> **Instructions to follow**: Return only that part of the material below which starts with the line containing "[293,75,399,86] the Getting" and goes on through the line containing "[565,1023,618,1033] [62,1042,108,1051] process", restated exactly.
### Dataset content
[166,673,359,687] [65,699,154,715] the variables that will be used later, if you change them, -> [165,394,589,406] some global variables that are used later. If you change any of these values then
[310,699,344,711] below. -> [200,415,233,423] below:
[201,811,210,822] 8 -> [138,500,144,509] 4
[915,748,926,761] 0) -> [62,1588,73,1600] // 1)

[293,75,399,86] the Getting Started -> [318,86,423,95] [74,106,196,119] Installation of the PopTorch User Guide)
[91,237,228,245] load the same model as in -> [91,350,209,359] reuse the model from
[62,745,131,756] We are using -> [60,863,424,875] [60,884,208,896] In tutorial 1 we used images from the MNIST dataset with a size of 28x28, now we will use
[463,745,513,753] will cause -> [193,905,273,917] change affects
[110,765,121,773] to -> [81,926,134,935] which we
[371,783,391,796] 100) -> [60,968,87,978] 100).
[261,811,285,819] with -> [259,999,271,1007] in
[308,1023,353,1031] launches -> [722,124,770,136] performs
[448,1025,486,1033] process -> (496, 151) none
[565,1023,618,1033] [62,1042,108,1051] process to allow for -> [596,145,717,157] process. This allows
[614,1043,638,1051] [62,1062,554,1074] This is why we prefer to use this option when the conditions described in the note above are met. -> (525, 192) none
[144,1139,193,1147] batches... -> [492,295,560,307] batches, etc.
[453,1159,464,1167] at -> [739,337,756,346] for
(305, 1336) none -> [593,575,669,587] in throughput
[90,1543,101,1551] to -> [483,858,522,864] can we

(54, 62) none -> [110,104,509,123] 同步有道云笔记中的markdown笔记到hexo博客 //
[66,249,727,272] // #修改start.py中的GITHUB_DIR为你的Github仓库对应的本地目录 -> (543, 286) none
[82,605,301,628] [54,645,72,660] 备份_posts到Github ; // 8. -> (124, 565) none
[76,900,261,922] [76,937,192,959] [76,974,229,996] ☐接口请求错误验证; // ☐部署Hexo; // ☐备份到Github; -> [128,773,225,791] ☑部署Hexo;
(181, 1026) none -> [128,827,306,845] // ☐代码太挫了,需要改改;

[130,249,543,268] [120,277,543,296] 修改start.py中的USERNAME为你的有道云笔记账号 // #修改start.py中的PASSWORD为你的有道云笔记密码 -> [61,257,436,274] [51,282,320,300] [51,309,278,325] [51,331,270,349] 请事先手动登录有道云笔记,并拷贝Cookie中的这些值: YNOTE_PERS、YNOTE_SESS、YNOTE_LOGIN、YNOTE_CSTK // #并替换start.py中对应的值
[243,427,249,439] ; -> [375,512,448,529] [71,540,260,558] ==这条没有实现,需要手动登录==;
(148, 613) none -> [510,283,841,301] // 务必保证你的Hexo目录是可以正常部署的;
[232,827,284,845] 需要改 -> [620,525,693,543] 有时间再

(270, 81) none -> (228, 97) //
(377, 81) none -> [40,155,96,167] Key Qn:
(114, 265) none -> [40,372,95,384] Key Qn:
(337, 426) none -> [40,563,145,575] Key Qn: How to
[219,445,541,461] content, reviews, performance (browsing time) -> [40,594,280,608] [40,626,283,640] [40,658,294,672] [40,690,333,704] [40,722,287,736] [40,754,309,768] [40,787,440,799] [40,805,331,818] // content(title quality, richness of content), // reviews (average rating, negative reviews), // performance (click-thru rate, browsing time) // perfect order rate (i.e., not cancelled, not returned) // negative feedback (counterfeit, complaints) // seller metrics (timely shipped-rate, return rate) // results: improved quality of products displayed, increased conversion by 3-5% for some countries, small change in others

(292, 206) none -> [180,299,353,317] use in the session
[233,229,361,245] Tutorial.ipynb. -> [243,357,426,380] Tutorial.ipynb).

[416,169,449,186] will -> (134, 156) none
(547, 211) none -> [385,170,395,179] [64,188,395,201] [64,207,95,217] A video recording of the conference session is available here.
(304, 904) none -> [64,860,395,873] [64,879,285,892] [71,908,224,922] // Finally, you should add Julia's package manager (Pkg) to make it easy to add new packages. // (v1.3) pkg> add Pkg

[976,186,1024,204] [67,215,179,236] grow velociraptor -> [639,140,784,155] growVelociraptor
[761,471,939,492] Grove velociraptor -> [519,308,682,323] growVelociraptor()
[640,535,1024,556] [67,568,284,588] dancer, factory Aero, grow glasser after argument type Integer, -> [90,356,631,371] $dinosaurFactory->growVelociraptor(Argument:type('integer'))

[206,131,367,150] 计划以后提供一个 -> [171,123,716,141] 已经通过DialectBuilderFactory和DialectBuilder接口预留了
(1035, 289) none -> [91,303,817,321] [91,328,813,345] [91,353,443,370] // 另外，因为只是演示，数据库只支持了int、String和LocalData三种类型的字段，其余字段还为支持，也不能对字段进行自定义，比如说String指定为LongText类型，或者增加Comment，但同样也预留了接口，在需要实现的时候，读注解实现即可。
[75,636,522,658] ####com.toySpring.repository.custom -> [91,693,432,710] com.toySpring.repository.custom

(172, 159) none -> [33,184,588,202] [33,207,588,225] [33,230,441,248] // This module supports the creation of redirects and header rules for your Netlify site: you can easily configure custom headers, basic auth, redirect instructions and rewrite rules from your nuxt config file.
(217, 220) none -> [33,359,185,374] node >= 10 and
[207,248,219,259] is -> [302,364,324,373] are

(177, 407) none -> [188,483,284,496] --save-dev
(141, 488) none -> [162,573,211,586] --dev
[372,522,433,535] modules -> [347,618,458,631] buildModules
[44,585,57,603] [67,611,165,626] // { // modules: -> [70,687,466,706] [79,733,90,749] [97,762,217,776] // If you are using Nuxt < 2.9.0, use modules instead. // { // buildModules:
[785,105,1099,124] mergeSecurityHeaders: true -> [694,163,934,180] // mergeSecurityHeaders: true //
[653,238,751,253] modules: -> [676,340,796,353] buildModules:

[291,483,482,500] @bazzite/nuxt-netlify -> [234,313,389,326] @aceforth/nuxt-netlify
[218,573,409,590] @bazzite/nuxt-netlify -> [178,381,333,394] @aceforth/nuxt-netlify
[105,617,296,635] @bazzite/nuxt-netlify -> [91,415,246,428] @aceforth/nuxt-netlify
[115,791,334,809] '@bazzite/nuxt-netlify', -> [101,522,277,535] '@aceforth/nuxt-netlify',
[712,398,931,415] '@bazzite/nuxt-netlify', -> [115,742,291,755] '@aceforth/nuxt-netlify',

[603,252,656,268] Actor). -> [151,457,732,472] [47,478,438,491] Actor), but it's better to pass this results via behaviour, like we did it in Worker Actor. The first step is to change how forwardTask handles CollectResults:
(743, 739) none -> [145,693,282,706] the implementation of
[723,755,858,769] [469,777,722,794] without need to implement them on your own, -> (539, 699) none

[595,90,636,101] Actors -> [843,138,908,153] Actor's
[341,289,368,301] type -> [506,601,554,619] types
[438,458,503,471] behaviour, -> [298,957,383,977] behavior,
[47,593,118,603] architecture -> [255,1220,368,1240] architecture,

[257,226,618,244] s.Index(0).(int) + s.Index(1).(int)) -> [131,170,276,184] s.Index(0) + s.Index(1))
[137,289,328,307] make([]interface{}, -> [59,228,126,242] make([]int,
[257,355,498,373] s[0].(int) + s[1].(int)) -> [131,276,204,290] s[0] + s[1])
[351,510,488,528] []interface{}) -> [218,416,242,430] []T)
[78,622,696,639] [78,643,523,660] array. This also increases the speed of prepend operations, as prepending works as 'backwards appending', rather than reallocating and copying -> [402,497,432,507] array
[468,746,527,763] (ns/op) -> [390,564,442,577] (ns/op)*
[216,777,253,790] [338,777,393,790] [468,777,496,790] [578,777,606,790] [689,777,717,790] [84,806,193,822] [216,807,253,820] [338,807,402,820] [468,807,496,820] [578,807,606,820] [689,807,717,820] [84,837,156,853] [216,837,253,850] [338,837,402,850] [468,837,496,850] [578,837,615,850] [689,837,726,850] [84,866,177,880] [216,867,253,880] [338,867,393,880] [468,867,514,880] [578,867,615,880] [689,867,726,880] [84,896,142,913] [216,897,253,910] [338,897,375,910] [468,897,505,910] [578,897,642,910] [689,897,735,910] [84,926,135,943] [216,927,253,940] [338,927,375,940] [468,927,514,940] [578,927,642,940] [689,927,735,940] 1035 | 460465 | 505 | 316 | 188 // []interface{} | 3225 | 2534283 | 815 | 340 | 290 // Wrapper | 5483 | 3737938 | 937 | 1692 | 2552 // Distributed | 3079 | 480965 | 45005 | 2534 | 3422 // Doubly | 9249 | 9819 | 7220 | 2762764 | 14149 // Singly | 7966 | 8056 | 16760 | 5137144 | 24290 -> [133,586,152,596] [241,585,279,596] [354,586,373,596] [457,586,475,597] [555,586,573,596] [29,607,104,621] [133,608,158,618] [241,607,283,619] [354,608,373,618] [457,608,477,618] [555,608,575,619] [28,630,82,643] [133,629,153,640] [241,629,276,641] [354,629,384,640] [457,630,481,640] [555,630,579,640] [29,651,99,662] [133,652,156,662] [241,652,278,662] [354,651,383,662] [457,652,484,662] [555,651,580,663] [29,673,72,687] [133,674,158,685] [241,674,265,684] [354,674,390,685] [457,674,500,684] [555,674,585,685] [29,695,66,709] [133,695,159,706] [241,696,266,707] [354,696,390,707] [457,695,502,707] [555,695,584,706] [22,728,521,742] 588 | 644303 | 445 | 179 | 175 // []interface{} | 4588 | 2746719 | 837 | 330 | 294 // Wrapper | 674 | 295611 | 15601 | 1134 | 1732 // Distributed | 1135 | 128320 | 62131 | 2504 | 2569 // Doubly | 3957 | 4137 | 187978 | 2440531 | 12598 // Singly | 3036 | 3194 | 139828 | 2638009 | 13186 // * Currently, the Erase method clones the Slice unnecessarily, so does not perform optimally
######
> **Exercise solution**:
[293,75,399,86] the Getting Started -> [318,86,423,95] [74,106,196,119] Installation of the PopTorch User Guide)
[91,237,228,245] load the same model as in -> [91,350,209,359] reuse the model from
[62,745,131,756] We are using -> [60,863,424,875] [60,884,208,896] In tutorial 1 we used images from the MNIST dataset with a size of 28x28, now we will use
[463,745,513,753] will cause -> [193,905,273,917] change affects
[110,765,121,773] to -> [81,926,134,935] which we
[371,783,391,796] 100) -> [60,968,87,978] 100).
[261,811,285,819] with -> [259,999,271,1007] in
[308,1023,353,1031] launches -> [722,124,770,136] performs
[448,1025,486,1033] process -> (496, 151) none
[565,1023,618,1033] [62,1042,108,1051] process to allow for -> [596,145,717,157] process. This allows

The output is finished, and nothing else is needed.